CESNET/GPUJPEG

Trouble with cudaStreamSynchronize

Closed this issue · 7 comments

Hi @MartinPulec,

I updated my version of GPUJPEG and do a clean rebuild but now I have a weird trouble on my linux 20.04
I am just wondering if you have an idea why its happen ?

/usr/bin/ld:gpujpeg/linux/lib/libgpujpeg.a(gpujpeg_decoder.c.o): undefined reference to symbol 'cudaStreamSynchronize@@libcudart.so.11.0'
/usr/bin/ld: /usr/local/cuda-11.2/lib64/libcudart.so: error adding symbols: DSO missing from command line
collect2: error: ld returned 1 exit status

How do you compile the library/link with it?
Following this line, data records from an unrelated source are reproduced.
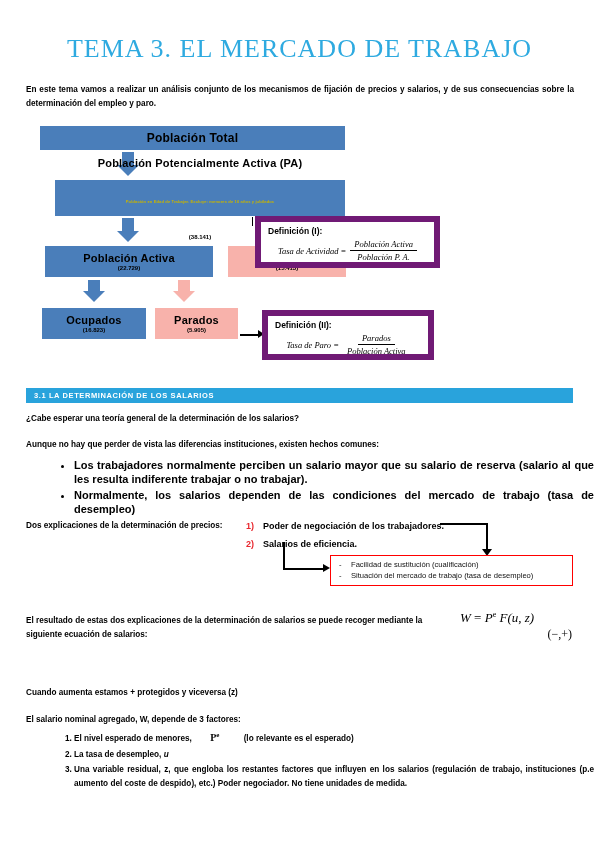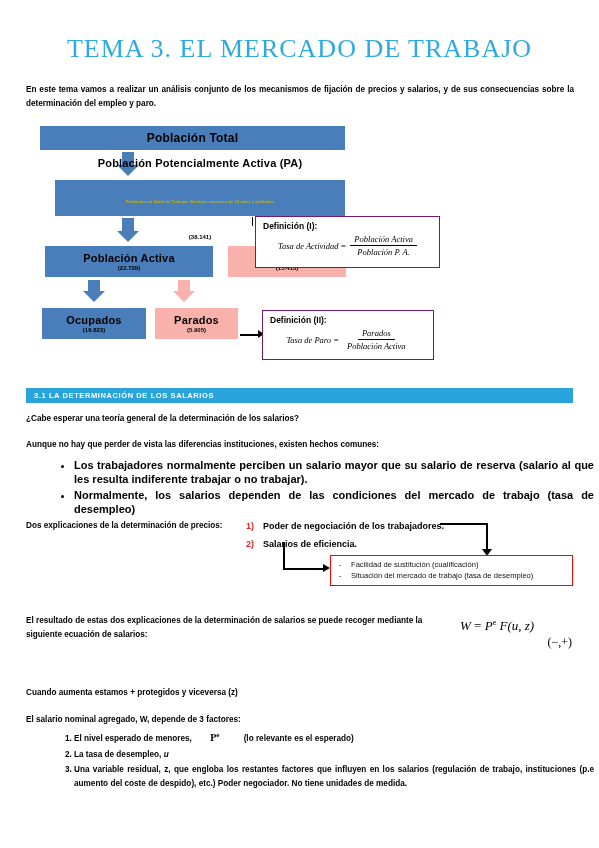"Definición (I):" .defbox { border: 1px solid #701a75 -> 6px solid #701a75 }
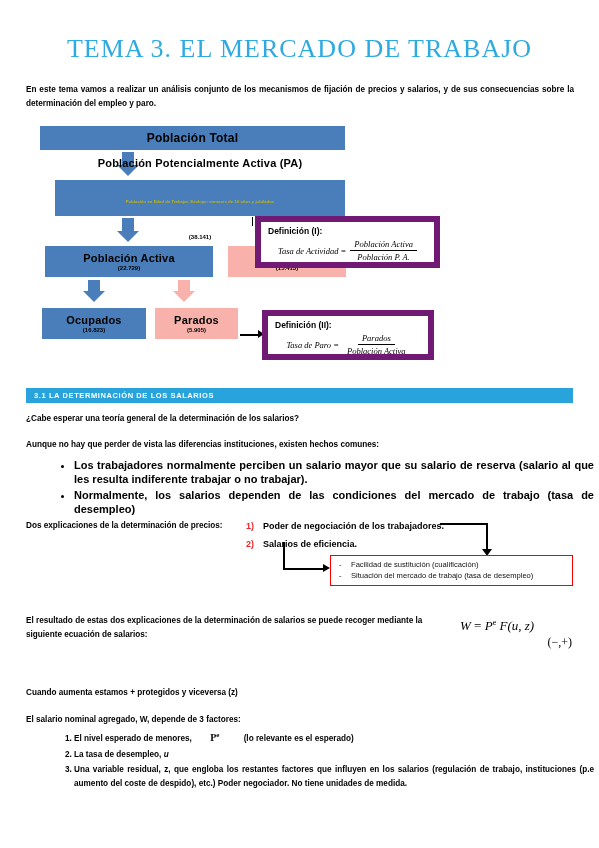"W = Pe F(u, z)" .eqbox { margin-top: 8px -> none }
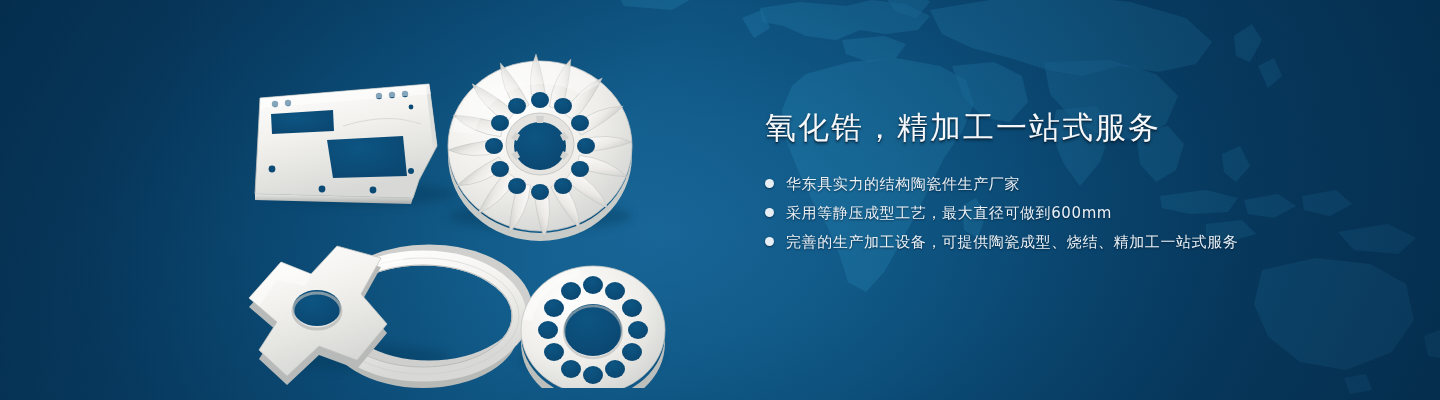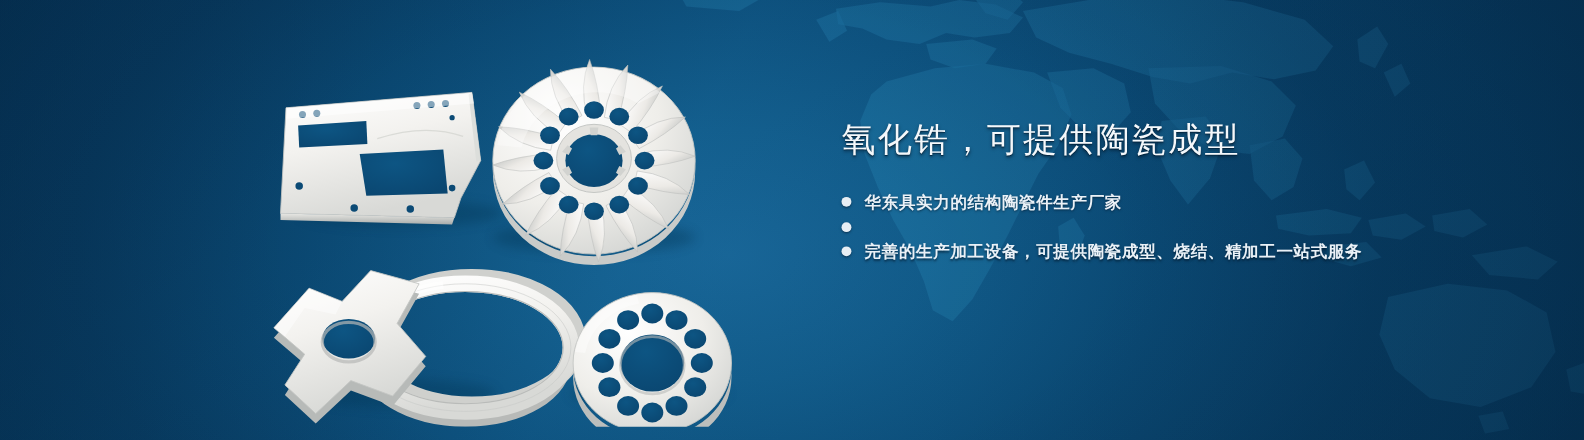"氧化锆，可提供陶瓷成型" h1.headline { text: 可提供陶瓷成型 -> 精加工一站式服务 }
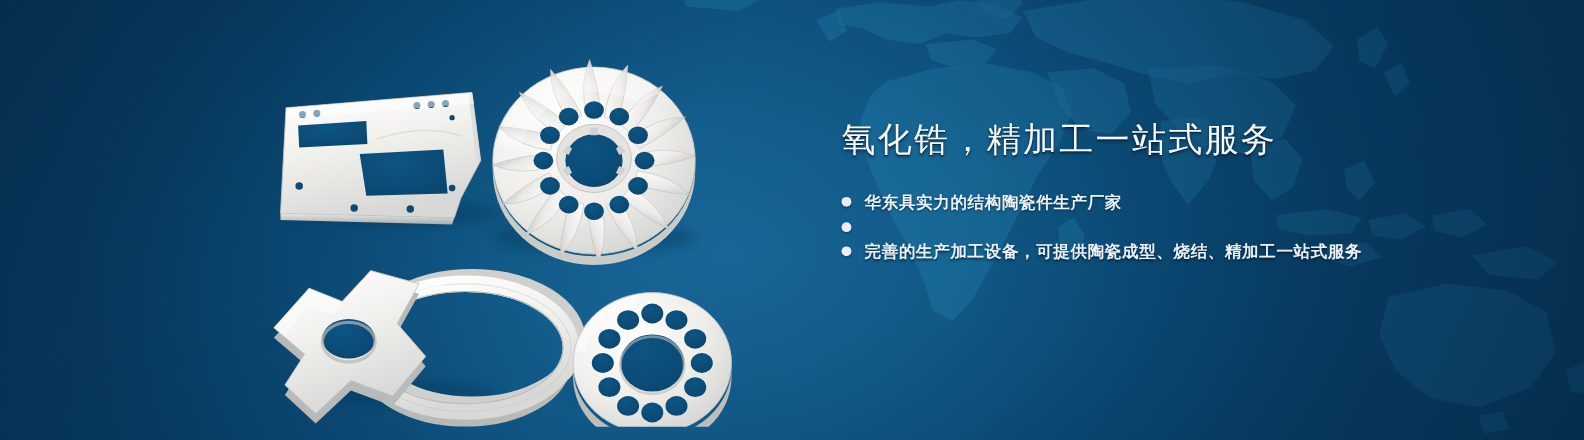"华东具实力的结构陶瓷件生产厂家" .bullet { font-weight: bold -> none }
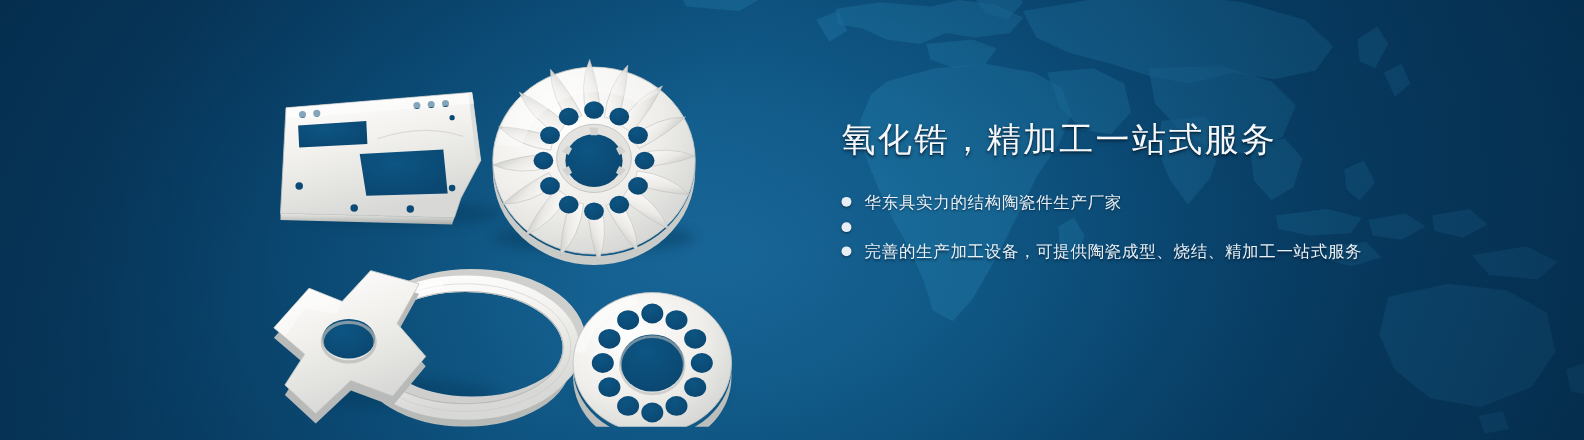"采用等静压成型工艺，最大直径可做到600mm" span.bullet-text { html: none -> <span>采用等静压成型工艺，最大直径可做到600mm</span> }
Since you are using the static library, I'd say that -lcudart is missing from your app link command but not sure because of the second line of your output.
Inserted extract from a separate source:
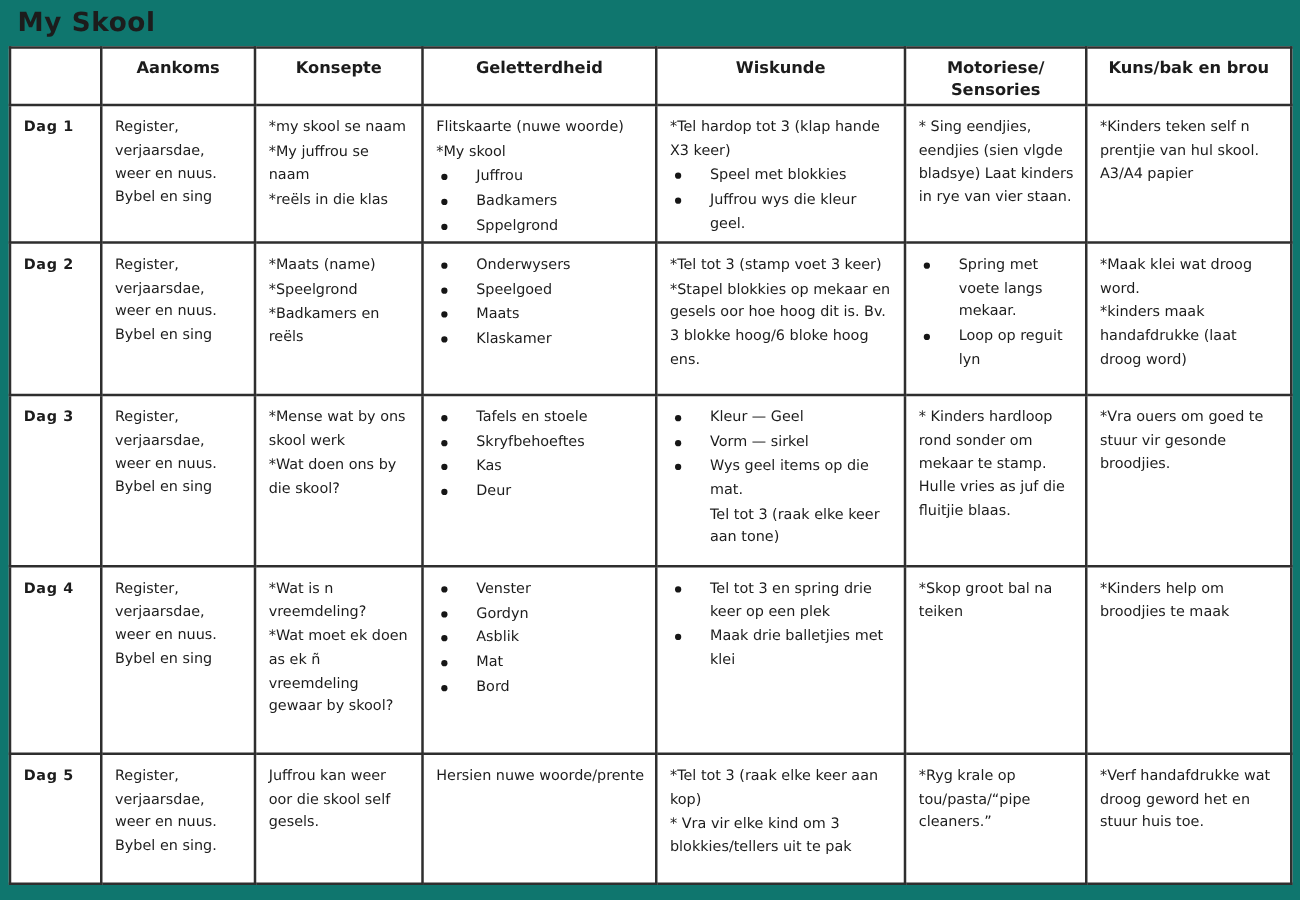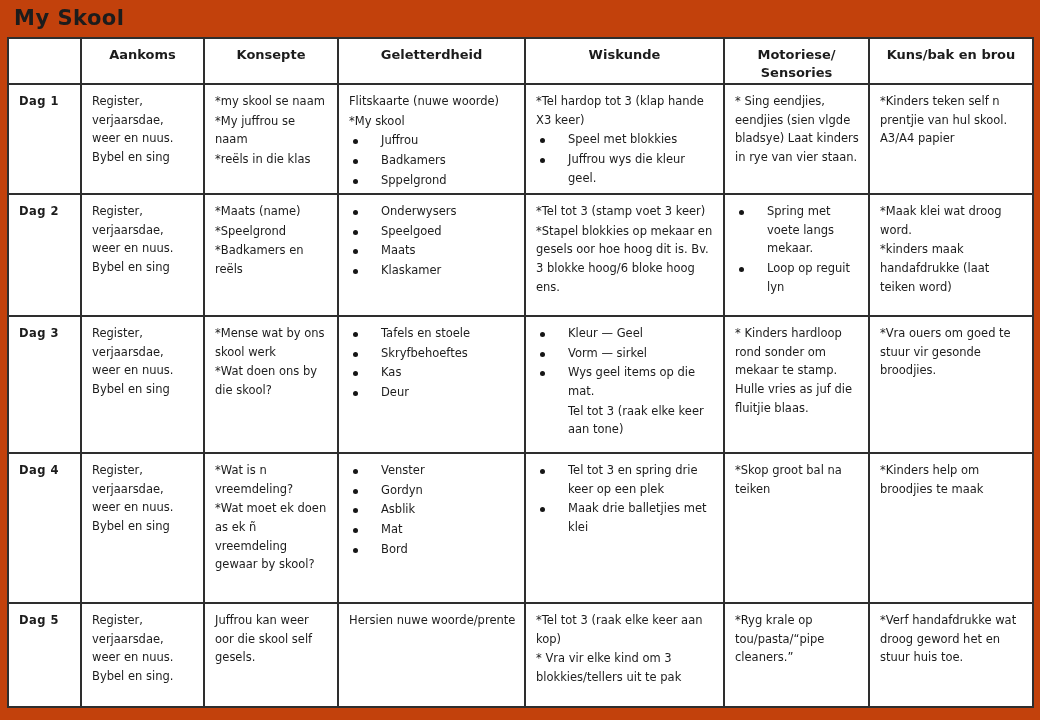"My Skool" .page { background: #c2410c -> #0f766e }
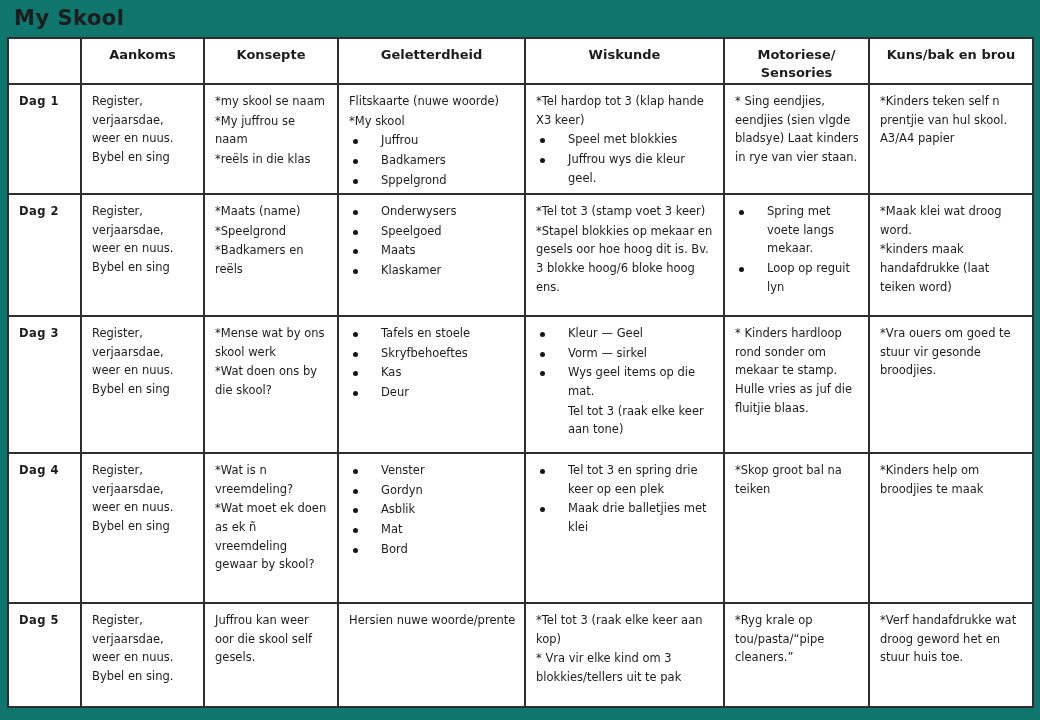"*kinders maak handafdrukke (laat teiken" div.line { text: teiken -> droog }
Just for my curiosity - is there any reason not to use system CUDA 11.2 while it is already distributed with Ubuntu 20.04?

Not sure I always install the cuda toolkit 11.2 and then use this one for build my project.
But its weird this problem appear suddenly.
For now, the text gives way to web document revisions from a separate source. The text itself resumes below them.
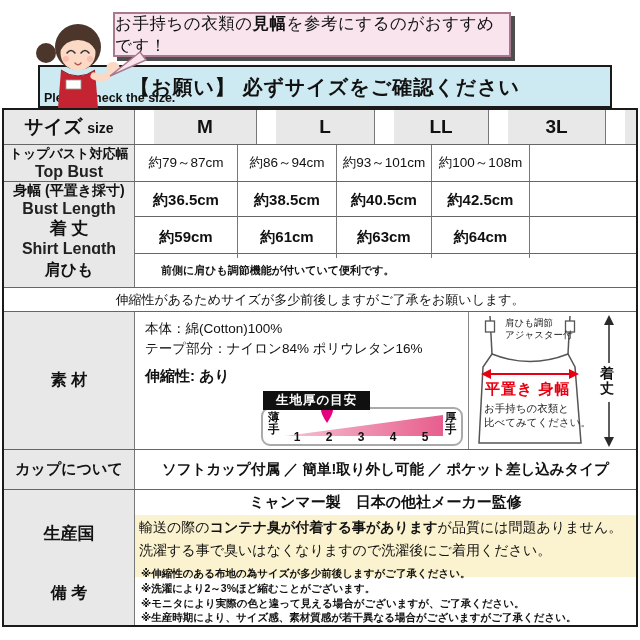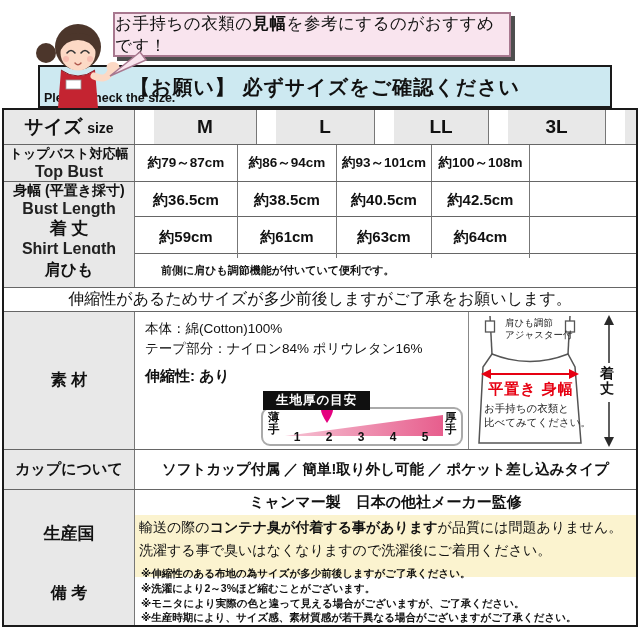"約79～87cm" .val-sm { font-weight: bold -> normal }
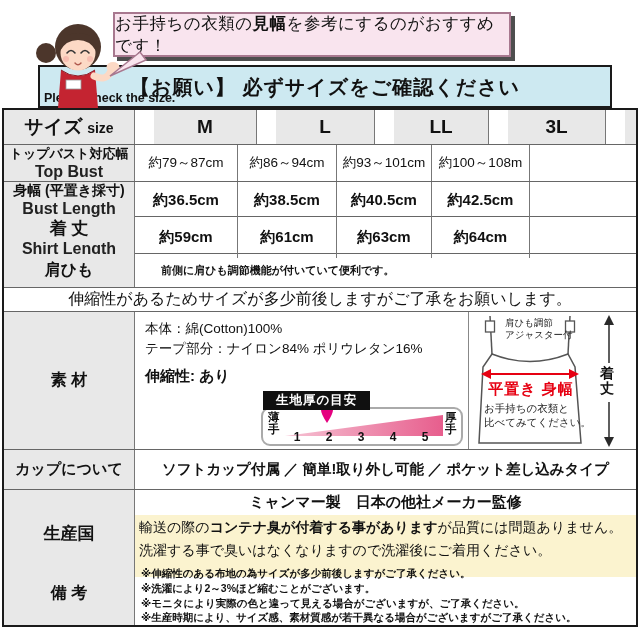"伸縮性があるためサイズが多少前後しますがご了承をお願いします。" .notice-row { font-size: 16px -> 13px }
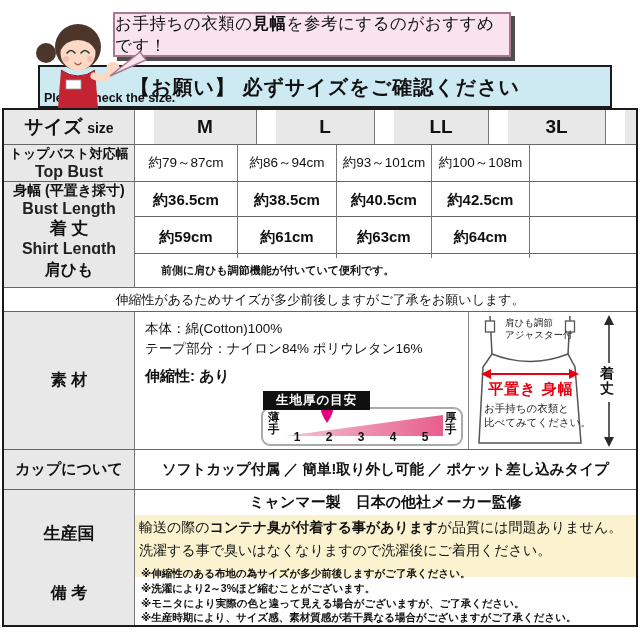"平置き 身幅" .width-lbl { left: 0 -> 16px; text-align: center -> left }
BTW another issue happen with the latest code. When building statically the gpujpeg you include the main.c as part of the static library.
Later if you link into another application you can have duplicate symbol main.
I don't think the main.c should be part of the library.
In my case I just added this line to fix it:

--- a/CMakeLists.txt
+++ b/CMakeLists.txt
@@ -110,6 +110,8 @@ message(STATUS "Configured options: ${COMPILED_OPTIONS}")
 # GPUJPEG library
 file(GLOB H_FILES libgpujpeg/*.h ${CMAKE_CURRENT_BINARY_DIR}/libgpujpeg/gpujpeg_version.h)
 file(GLOB C_FILES src/*.c src/*/*.cpp src/*.cu)
+list(REMOVE_ITEM C_FILES "${CMAKE_CURRENT_SOURCE_DIR}/src/main.c")

Not sure I always install the cuda toolkit 11.2 and then use this one for build my project.
But its weird this problem appear suddenly.

Unfortunately I am not yet able to reproduce that in Ubuntu 20.04. So I think that it may be either because using different CUDA distribution or different configure flags - which ones do you use?

BTW another issue happen with the latest code. When building statically the gpujpeg you include the main.c as part of the static library.
Later if you link into another application you can have duplicate symbol main.
I don't think the main.c should be part of the library.
In my case I just added this line to fix it:

--- a/CMakeLists.txt
+++ b/CMakeLists.txt
@@ -110,6 +110,8 @@ message(STATUS "Configured options: ${COMPILED_OPTIONS}")
 # GPUJPEG library
 file(GLOB H_FILES libgpujpeg/*.h ${CMAKE_CURRENT_BINARY_DIR}/libgpujpeg/gpujpeg_version.h)
 file(GLOB C_FILES src/*.c src/*/*.cpp src/*.cu)
+list(REMOVE_ITEM C_FILES "${CMAKE_CURRENT_SOURCE_DIR}/src/main.c")

Correct, thanks, I didn't notice - I'll fix in a moment.

I've tried to reproduce the issue in a blank Ubuntu 20.04 container with downloaded CUDA 11.2 (sorry for a mistake, U20.04 has cuda 10.1) with:

cmake -DBUILD_SHARED_LIBS=OFF -DCMAKE_CUDA_COMPILER=/usr/local/cuda-11.2/bin/nvcc

(needed to add CUDA to include_directories in CMakeLists.txt - already pushed).

Anyways, I'd suggest to check if there is not accidentally the distro CUDA present in the system - I don't know the exact mechanism, but I managed so creating broken libgpujpeg.so - it was not linked to libcudart but didn't contain the symbols, you could check this by:

 nm  libgpujpeg.so | grep cudaStreamSynchronize
 ldd libgpujpeg.so | grep cudart

The symbol should be either defined ('t' or 'T') or the library should be linked to cudart. Of course the above applies only for dynamic linking. But even if you intend to build statically, it may be useful to build a dynamic version to see if this is a related issue.

When I am doing nm I have Undefined for cudaStream but its linking with cudart
U cudaStreamSynchronize@@libcudart.so.11.0

This is really weird.

@MartinPulec after reverting the code to older version of my code I found the change.
My application need to link with both cudart and cuda. When I do the link cuda;cudart I have the issue if I flip its working ...

I am not fully sure if that make sense but thats a second time I rebuild all my stuff and it is working with your latest master

U cudaStreamSynchronize@@libcudart.so.11.0

Other CUDA symbols are defined? I guess that either the symbol must be defined or the cudart.so should be referenced as a dependency. How do you build the lib? When I tried on a similar setup, but it ended up linking with the CUDA static stub, so no unsatisfied dependencies in the library.